Now, some people could read this as excuse-making, but that is precisely the opposite of the point that I am trying to make. The point is not that this is an everyday practice rather than an oppressive behaviour; the point is that it is an oppressive outcome produced by an everyday practice. Maybe the details of this behaviour are exactly the same as every other time you have done it, but only the context is different and that makes its outcome oppressive. Usually I doubt that, but even if it is true, well, context matters, and the sooner all of us learn that, the better. But more likely, something about the tone or character or intensity or timing of this particular instance of the practice was in response to the histories of privilege and oppression of those people who were involved.

At the same time, this idea that oppressive relations are often reproduced in interpersonal spaces through modulation of things we'd be feeling and doing anyway is important to addressing them. We don't want to for a moment to lose explicit focus on, say, racism and sexism as we reflect on what we do every day and how we try to change the world. But I think it is important to making progress on these things to also understand that it is about figuring out our "stuff" more generally -- the ways we are broken, the ways we fail to connect with our fellow human beings, the things that trigger us, the things we always do, the things we never see.

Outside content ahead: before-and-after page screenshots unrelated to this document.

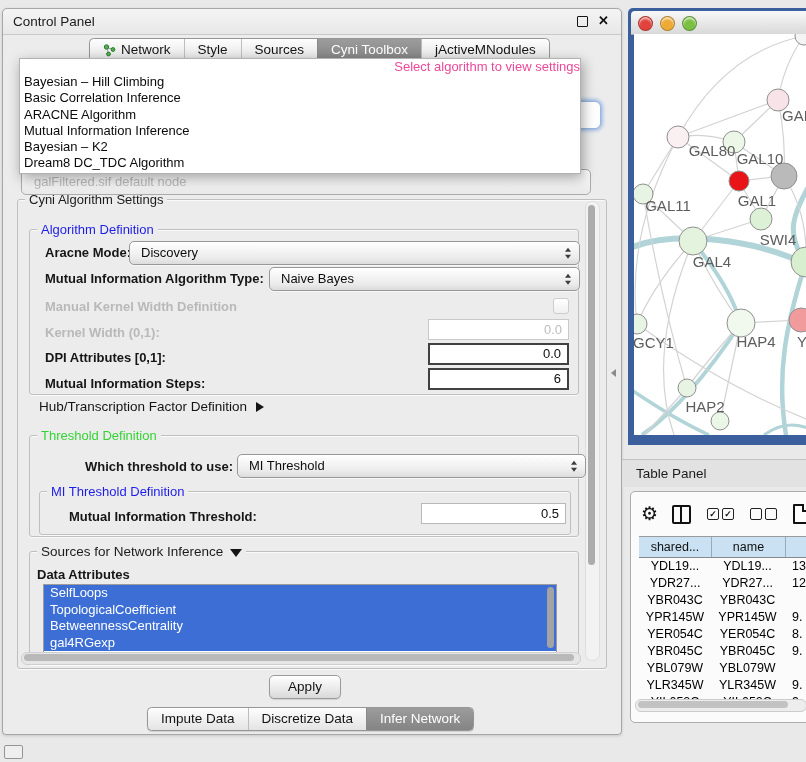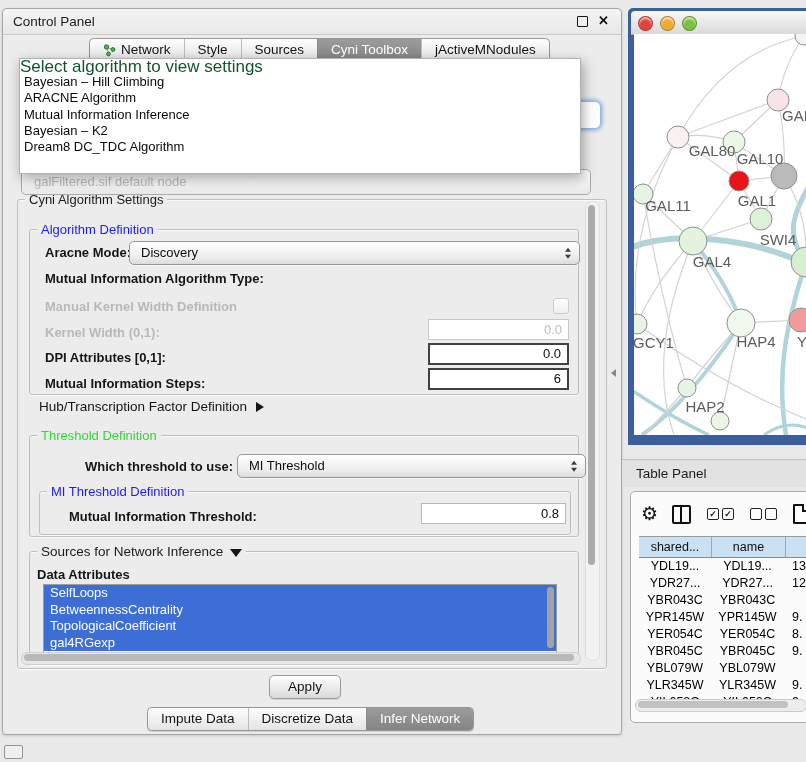--- a/index.html
+++ b/index.html
@@ -23,21 +23,21 @@
        background:linear-gradient(#fdfdfd,#e4e4e4);box-shadow:0 1px 1px rgba(0,0,0,.12);height:22px;}
   .seg .tab{display:flex;align-items:center;gap:5px;padding:0 13px;font-size:13.5px;
        border-left:1px solid #bdbdbd;line-height:22px;color:#141414;white-space:nowrap;}
   .seg .tab:first-child{border-left:none;}
   .seg .tab.sel{background:linear-gradient(#9c9c9c,#848484);color:#fff;border-left-color:#8a8a8a;}
   #topTabs{left:86px;top:29px;text-align:right;}
   #bottomTabs{left:144px;top:698px;}
   
   .popup{position:absolute;left:16px;top:49px;width:560px;height:114px;background:#fff;
        border:1px solid #b2b2b2;box-shadow:2px 4px 12px rgba(0,0,0,.35);z-index:60;}
-  .popup .prompt{height:15px;line-height:15px;text-align:left;color:#14532d;font-size:17px;}
+  .popup .prompt{height:15px;line-height:15px;text-align:right;color:#ec4899;font-size:13px;}
   .dd-item{height:16.3px;line-height:16.3px;font-size:13px;padding-left:4px;color:#0a0a0a;}
   .dd-item.bold{font-weight:normal;}
   
   .bg-combo{position:absolute;left:18px;top:160px;width:556px;height:24px;z-index:5;
        border:1px solid #ababab;border-radius:5px;background:linear-gradient(#fff,#e9e9e9);
        font-size:13px;color:#b9b9b9;line-height:24px;padding-left:12px;}
   .bg-combo-frag{position:absolute;left:558px;top:92px;width:38px;height:26px;z-index:5;
        border:1px solid #9ab7e4;border-radius:6px;background:#fff;box-shadow:0 0 4px 1px #7fa6e0;}
   
   .group{position:absolute;border:1px solid #bfbfbf;border-radius:3px;
@@ -155,20 +155,21 @@
 
   <div class="bg-combo-frag"></div>
   <div class="bg-combo">
     <span>galFiltered.sif default node</span>
   </div>
 
   <div class="popup">
     <div class="prompt">Select algorithm to view settings</div>
     <div id="ddItems">
         <div class="dd-item">Bayesian – Hill Climbing</div>
+        <div class="dd-item">Basic Correlation Inference</div>
         <div class="dd-item bold">ARACNE Algorithm</div>
         <div class="dd-item">Mutual Information Inference</div>
         <div class="dd-item">Bayesian – K2</div>
         <div class="dd-item">Dream8 DC_TDC Algorithm</div>
       </div>
   </div>
 
   <div class="group" style="left:14px;top:190px;width:588px;height:468px;">
     <span class="gtitle">Cyni Algorithm Settings</span>
   </div>
@@ -181,20 +182,27 @@
   </div>
   <span class="lbl" style="left:42px;top:236px;">Aracne Mode:</span>
   <div class="combo" style="left:126px;top:232px;width:438px;">
     <span>Discovery</span>
     <span class="arrs">
         <span class="arr-up"></span>
         <span class="arr-dn"></span>
       </span>
   </div>
   <span class="lbl" style="left:42px;top:262px;">Mutual Information Algorithm Type:</span>
+  <div class="combo" style="left:266px;top:258px;width:298px;">
+    <span>Naive Bayes</span>
+    <span class="arrs">
+        <span class="arr-up"></span>
+        <span class="arr-dn"></span>
+      </span>
+  </div>
   <span class="lbl dis" style="left:42px;top:290px;">Manual Kernel Width Definition</span>
   <span class="cbox" style="left:550px;top:289px;"></span>
   <span class="lbl dis" style="left:42px;top:316px;">Kernel Width (0,1):</span>
   <div class="tf dis" style="left:425px;top:310px;width:127px;">0.0</div>
   <span class="lbl" style="left:42px;top:341px;">DPI Attributes [0,1]:</span>
   <div class="tf strong" style="left:425px;top:334px;width:125px;">0.0</div>
   <span class="lbl" style="left:42px;top:367px;">Mutual Information Steps:</span>
   <div class="tf strong" style="left:425px;top:359px;width:125px;">6</div>
 
   <span class="plain-lbl" style="left:36px;top:390px;"><span>Hub/Transcription Factor Definition</span><span class="tri-right"></span></span>
@@ -207,31 +215,31 @@
     <span>MI Threshold</span>
     <span class="arrs">
         <span class="arr-up"></span>
         <span class="arr-dn"></span>
       </span>
   </div>
   <div class="group" style="left:36px;top:482px;width:530px;height:42px;">
     <span class="gtitle blue">MI Threshold Definition</span>
   </div>
   <span class="lbl" style="left:46px;top:500px;padding-left:20px;">Mutual Information Threshold:</span>
-  <div class="tf" style="left:418px;top:494px;width:131px;">0.8</div>
+  <div class="tf" style="left:418px;top:494px;width:131px;">0.5</div>
 
   <div class="group" style="left:26px;top:542px;width:548px;height:112px;">
     <span class="gtitle" style="font-size:13.5px;"><span>Sources for Network Inference</span><span class="tri-down"></span></span>
   </div>
   <span class="lbl" style="left:34px;top:558px;">Data Attributes</span>
   <div class="attr-list">
     <div id="attrList">
         <div class="attr-item">SelfLoops</div>
+        <div class="attr-item">TopologicalCoefficient</div>
         <div class="attr-item">BetweennessCentrality</div>
-        <div class="attr-item">TopologicalCoefficient</div>
         <div class="attr-item">gal4RGexp</div>
       </div>
     <div class="attr-vscroll"></div>
   </div>
   <div class="hscroll">
       <div class="thumb"></div>
     </div>
 
   <div class="apply">Apply</div>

In very real ways, dealing with all of that "me-stuff" is as much a part of the overall process of developing anti-oppressive political practice as thinking specifically about the various oppressions in which you are complicit.

At least two of the people I interviewed for this made similar points. One woman, a Cree elder, shared with me the idea that "If you heal yourself, you do the universe a favour." I think this is the sort of thing she meant. And an older white lesbian woman, a veteran of feminist struggle, made a similar point not with quite so pithy a quote, but basically saying that if depression or anxiety or whatever else is keeping you from acting in the world as you know you should be, don't use it as an excuse to do nothing but deal with it already and get back to doing what needs to be done.

All of which, as always, is easier said than done.


[And, btw, on the offhand chance that someone who is reading thinks they might have been a participant in one of the examples listed above and feels a need to communicate with me about it, please do so by email and not by commenting on the post. Thanks! -- SN]

8 comments:

Red Jenny said...

Very interesting and a lot to ponder. I think it is very interesting how our personal traits or weaknesses can become such a significant part of how we reproduce oppressions in interpersonal settings. I have experienced many situations like those you described, where my shyness or anxiety or crappy day crankiness or whatever has gotten in the way of potentially acting against oppression, for instance. Were we in a different society with different social relations, I would have acted differently. Were I different, I would have acted differently too. This is all a part of our work, I think. Though it is hard, we must examine our own uncritical thought processes and actions. Unfortunately this can also lead to paralysis. We can become too afraid of messing up and we don't act at all. We just shut down completely. Like this, we are no good to our movements, nor to our own lives. This was a hard lesson for me.

Red Jenny said...

Oh I also wanted to mention how we become the agents of our own oppression, too, often by just doing what we would do anyways.

For example, I like the people around me to be comfortable. I can very easily fall into the habit of fetching things for them, of coming when they call, of feeding them and caring for them - basically serving them. (And by "them", I really mean "the man in my life"!) I don't like confrontation and I don't like asking people to do things for me or putting them out. But I have to resist all of this, because I know it is part of my "training" as a woman. (...and I come from a pretty nontraditional family. I don't know where I picked this habit up from.)

Red Jenny said...

I don't mean to be monopolizing your comments, but you really got me thinking...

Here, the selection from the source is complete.